++++ Data to process ++++

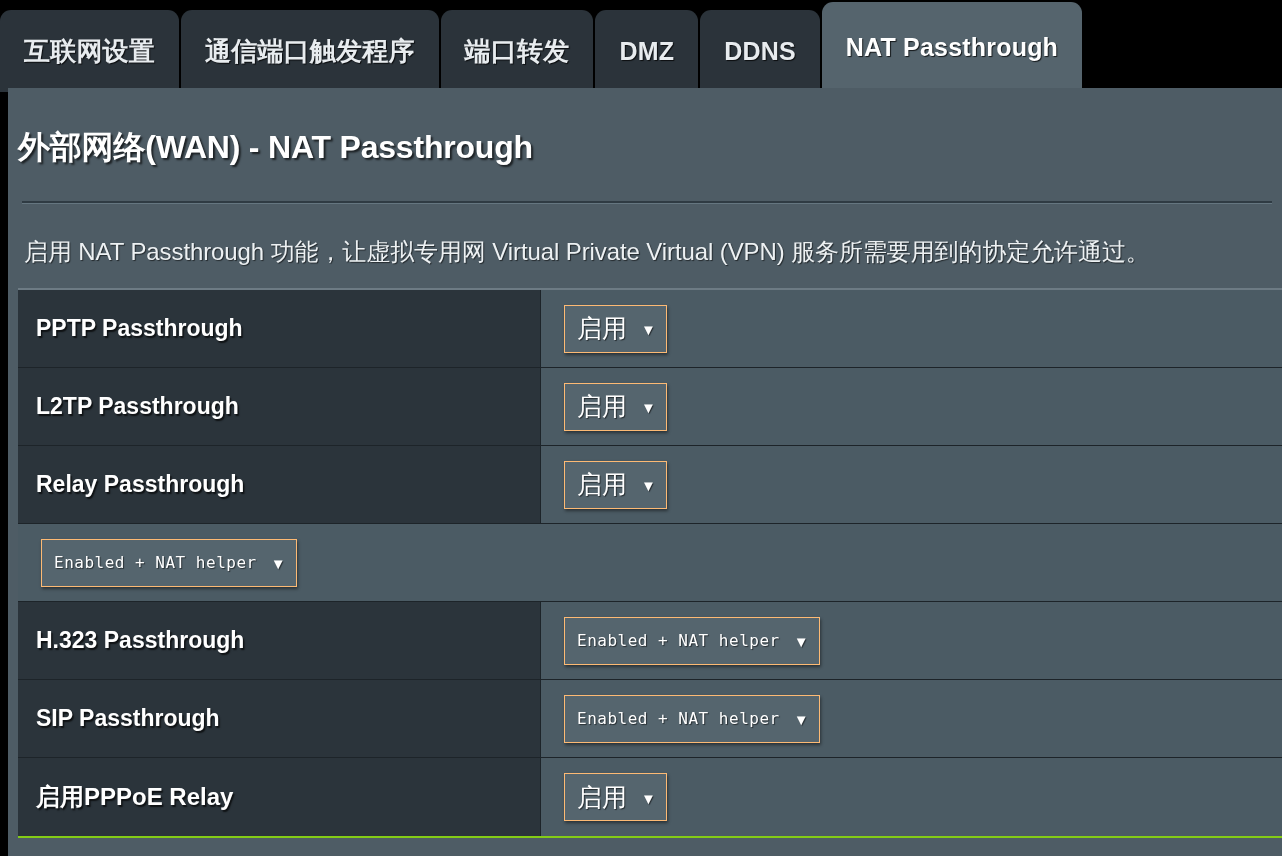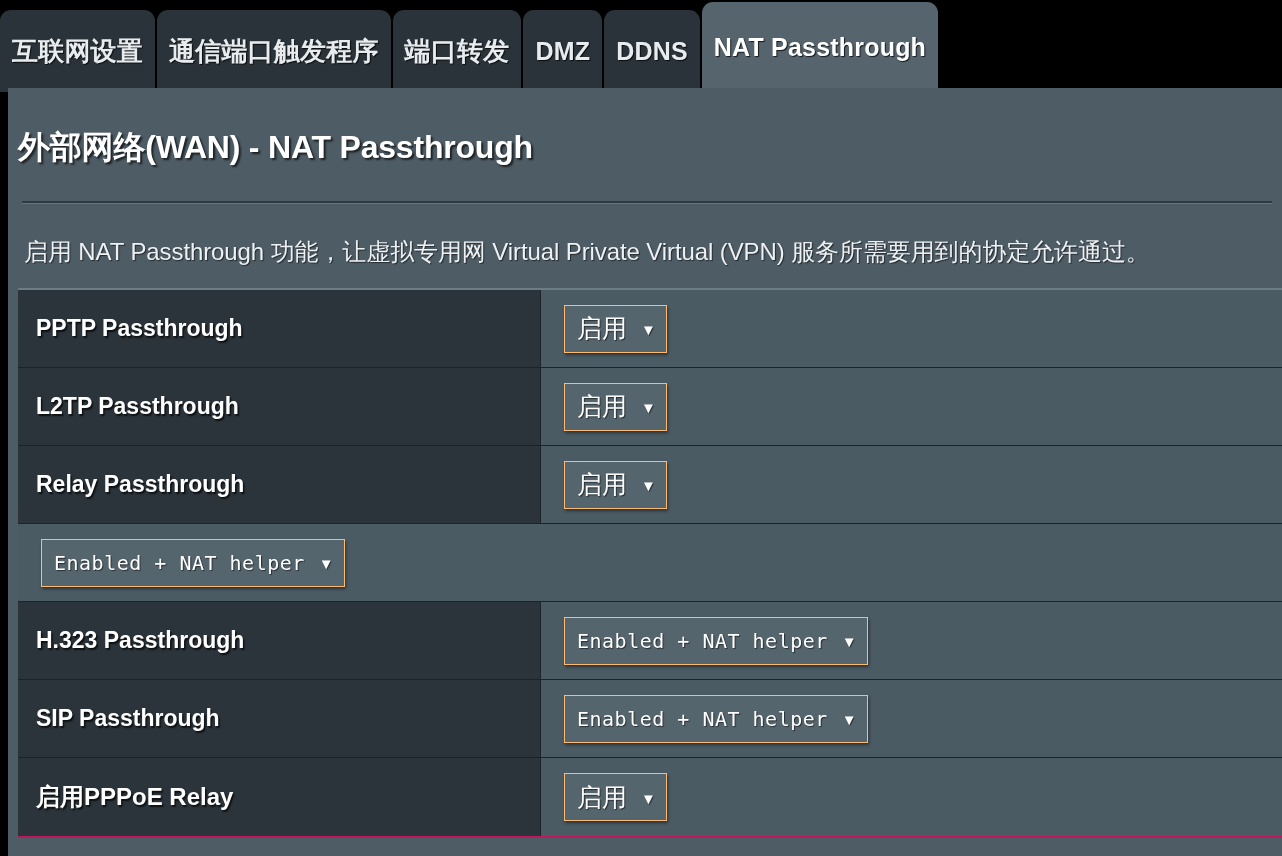--- a/index.html
+++ b/index.html
@@ -34,21 +34,21 @@
   .tab {
     position: relative;
     height: 82px;
     margin-top: 10px;
     background: #2b333a;
     border-top-left-radius: 11px;
     border-top-right-radius: 11px;
     display: flex;
     align-items: center;
     justify-content: center;
-    padding: 0 12px;
+    padding: 0 24px;
     color: #e8ecef;
     font-size: 25px;
     font-weight: bold;
     letter-spacing: 0.2px;
     text-shadow: 1px 1px 1px rgba(0,0,0,0.75);
     white-space: nowrap;
     margin-right: 2px;
     flex: none;
   }
 
@@ -116,21 +116,21 @@
   }
 
   
   #settings-table {
     position: absolute;
     left: 18px;
     top: 288px;
     width: 1264px;
     height: 550px;
     border-top: 2px solid #6d7b84;
-    background: #be185d;
+    background: #84cc16;
   }
 
   .row {
     position: relative;
     display: flex;
     height: 78px;
     border-bottom: 1px solid #1d2429;
   }
   .row:last-child { border-bottom: none; }
 
@@ -172,21 +172,21 @@
     white-space: nowrap;
     text-shadow: 1px 1px 1px rgba(0,0,0,0.55);
   }
 
   .dropdown .dd-text {
     font-size: 25px;
   }
 
   .dropdown.mono .dd-text {
     font-family: "DejaVu Sans Mono", "Liberation Mono", monospace;
-    font-size: 20px;
+    font-size: 16px;
     letter-spacing: 0.5px;
   }
 
   .dropdown .caret {
     margin-left: 14px;
     font-size: 15px;
     line-height: 1;
     color: #ffffff;
     transform: translateY(1px);
   }

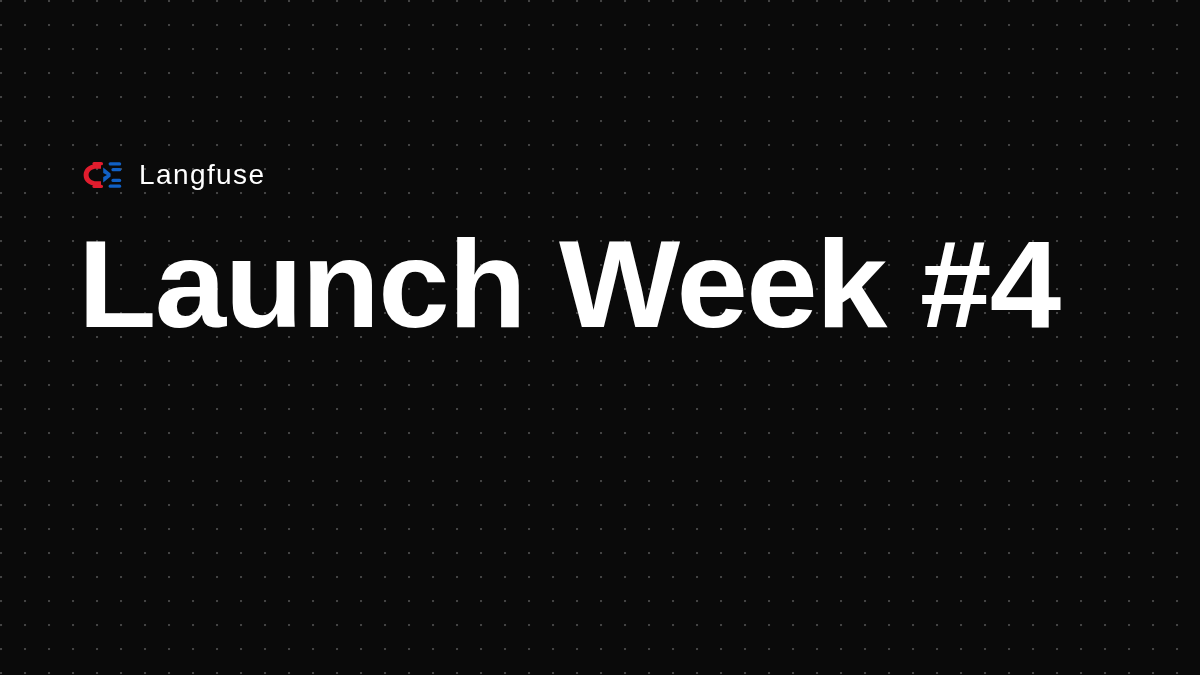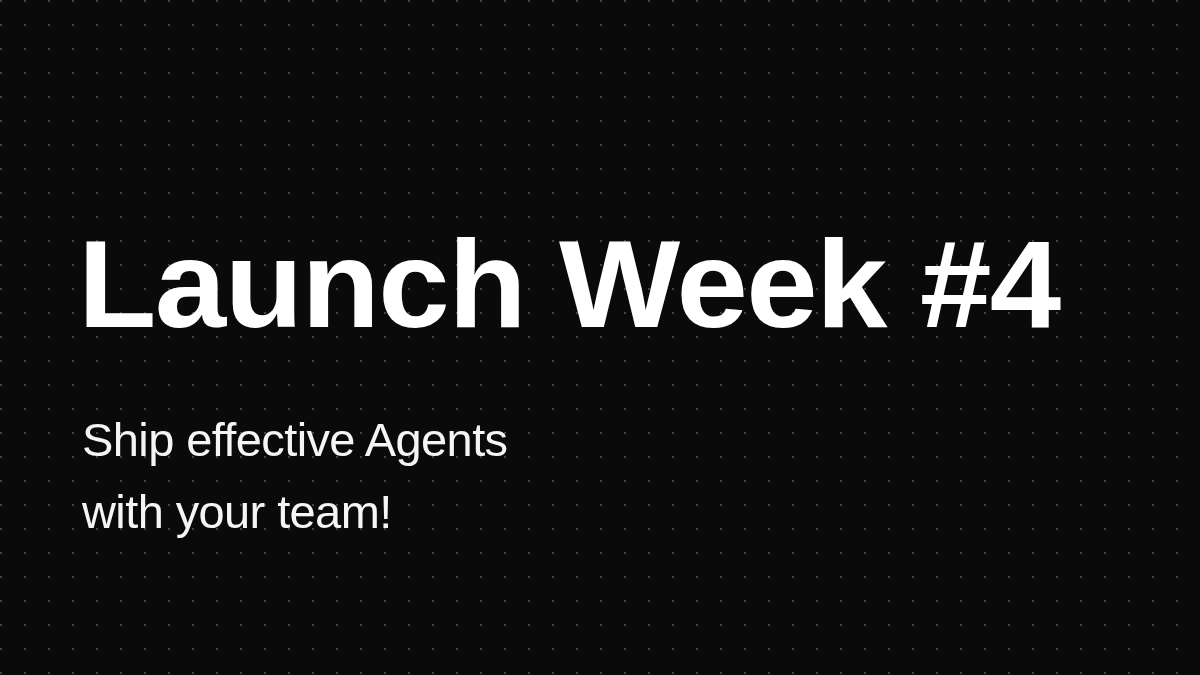--- a/index.html
+++ b/index.html
@@ -105,22 +105,35 @@
 </style>
 </head>
 <body>
 
 <div class="stage">
 
   <div class="dot-grid"></div>
 
   <div class="content">
 
+    <div class="brand">
+      <svg class="brand-mark" viewBox="0 0 40 26" aria-hidden="true">
+
+        <path d="M14.4 2.2 C7.0 2.2 1.6 6.6 1.6 13.0 C1.6 19.4 7.0 23.8 14.4 23.8 L19.0 23.8 L19.0 19.3 L14.4 19.3 C9.9 19.3 6.6 16.6 6.6 13.0 C6.6 9.4 9.9 6.7 14.4 6.7 L19.0 6.7 L19.0 2.2 Z" fill="#e11d2e"></path>
+
+        <rect x="10.4" y="0.0" width="10.6" height="3.3" rx="1.6" fill="#e11d2e"></rect>
+        <rect x="10.4" y="22.7" width="10.6" height="3.3" rx="1.6" fill="#e11d2e"></rect>
+
+        <path d="M21.2 5.6 L28.6 11.6 L28.6 14.4 L21.2 20.4 L21.2 15.1 L25.0 13.0 L21.2 10.9 Z" fill="#1160c4"></path>
+
+        <rect x="26.6" y="0.2" width="12.6" height="3.3" rx="1.6" fill="#1160c4"></rect>
+        <rect x="29.4" y="6.0" width="9.8" height="3.3" rx="1.6" fill="#1160c4"></rect>
+        <rect x="29.4" y="16.7" width="9.8" height="3.3" rx="1.6" fill="#1160c4"></rect>
+        <rect x="26.6" y="22.5" width="12.6" height="3.3" rx="1.6" fill="#1160c4"></rect>
+      </svg>
+      <span class="brand-name">Langfuse</span>
+    </div>
 
     <h1 class="headline">Launch Week #4</h1>
 
-    <p class="subtitle">
-      <span class="subtitle-line">Ship effective Agents</span>
-      <span class="subtitle-line">with your team!</span>
-    </p>
 
   </div>
 </div>
 
 </body></html>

++++

* Your assignment: In repeating the lines above, keep the wording exact and leave every picture out.

* Exercise output:
--- a/index.html
+++ b/index.html
@@ -34,21 +34,21 @@
   .tab {
     position: relative;
     height: 82px;
     margin-top: 10px;
     background: #2b333a;
     border-top-left-radius: 11px;
     border-top-right-radius: 11px;
     display: flex;
     align-items: center;
     justify-content: center;
-    padding: 0 12px;
+    padding: 0 24px;
     color: #e8ecef;
     font-size: 25px;
     font-weight: bold;
     letter-spacing: 0.2px;
     text-shadow: 1px 1px 1px rgba(0,0,0,0.75);
     white-space: nowrap;
     margin-right: 2px;
     flex: none;
   }
 
@@ -116,21 +116,21 @@
   }
 
   
   #settings-table {
     position: absolute;
     left: 18px;
     top: 288px;
     width: 1264px;
     height: 550px;
     border-top: 2px solid #6d7b84;
-    background: #be185d;
+    background: #84cc16;
   }
 
   .row {
     position: relative;
     display: flex;
     height: 78px;
     border-bottom: 1px solid #1d2429;
   }
   .row:last-child { border-bottom: none; }
 
@@ -172,21 +172,21 @@
     white-space: nowrap;
     text-shadow: 1px 1px 1px rgba(0,0,0,0.55);
   }
 
   .dropdown .dd-text {
     font-size: 25px;
   }
 
   .dropdown.mono .dd-text {
     font-family: "DejaVu Sans Mono", "Liberation Mono", monospace;
-    font-size: 20px;
+    font-size: 16px;
     letter-spacing: 0.5px;
   }
 
   .dropdown .caret {
     margin-left: 14px;
     font-size: 15px;
     line-height: 1;
     color: #ffffff;
     transform: translateY(1px);
   }

--- a/index.html
+++ b/index.html
@@ -105,22 +105,35 @@
 </style>
 </head>
 <body>
 
 <div class="stage">
 
   <div class="dot-grid"></div>
 
   <div class="content">
 
+    <div class="brand">
+      <svg class="brand-mark" viewBox="0 0 40 26" aria-hidden="true">
+
+        <path d="M14.4 2.2 C7.0 2.2 1.6 6.6 1.6 13.0 C1.6 19.4 7.0 23.8 14.4 23.8 L19.0 23.8 L19.0 19.3 L14.4 19.3 C9.9 19.3 6.6 16.6 6.6 13.0 C6.6 9.4 9.9 6.7 14.4 6.7 L19.0 6.7 L19.0 2.2 Z" fill="#e11d2e"></path>
+
+        <rect x="10.4" y="0.0" width="10.6" height="3.3" rx="1.6" fill="#e11d2e"></rect>
+        <rect x="10.4" y="22.7" width="10.6" height="3.3" rx="1.6" fill="#e11d2e"></rect>
+
+        <path d="M21.2 5.6 L28.6 11.6 L28.6 14.4 L21.2 20.4 L21.2 15.1 L25.0 13.0 L21.2 10.9 Z" fill="#1160c4"></path>
+
+        <rect x="26.6" y="0.2" width="12.6" height="3.3" rx="1.6" fill="#1160c4"></rect>
+        <rect x="29.4" y="6.0" width="9.8" height="3.3" rx="1.6" fill="#1160c4"></rect>
+        <rect x="29.4" y="16.7" width="9.8" height="3.3" rx="1.6" fill="#1160c4"></rect>
+        <rect x="26.6" y="22.5" width="12.6" height="3.3" rx="1.6" fill="#1160c4"></rect>
+      </svg>
+      <span class="brand-name">Langfuse</span>
+    </div>
 
     <h1 class="headline">Launch Week #4</h1>
 
-    <p class="subtitle">
-      <span class="subtitle-line">Ship effective Agents</span>
-      <span class="subtitle-line">with your team!</span>
-    </p>
 
   </div>
 </div>
 
 </body></html>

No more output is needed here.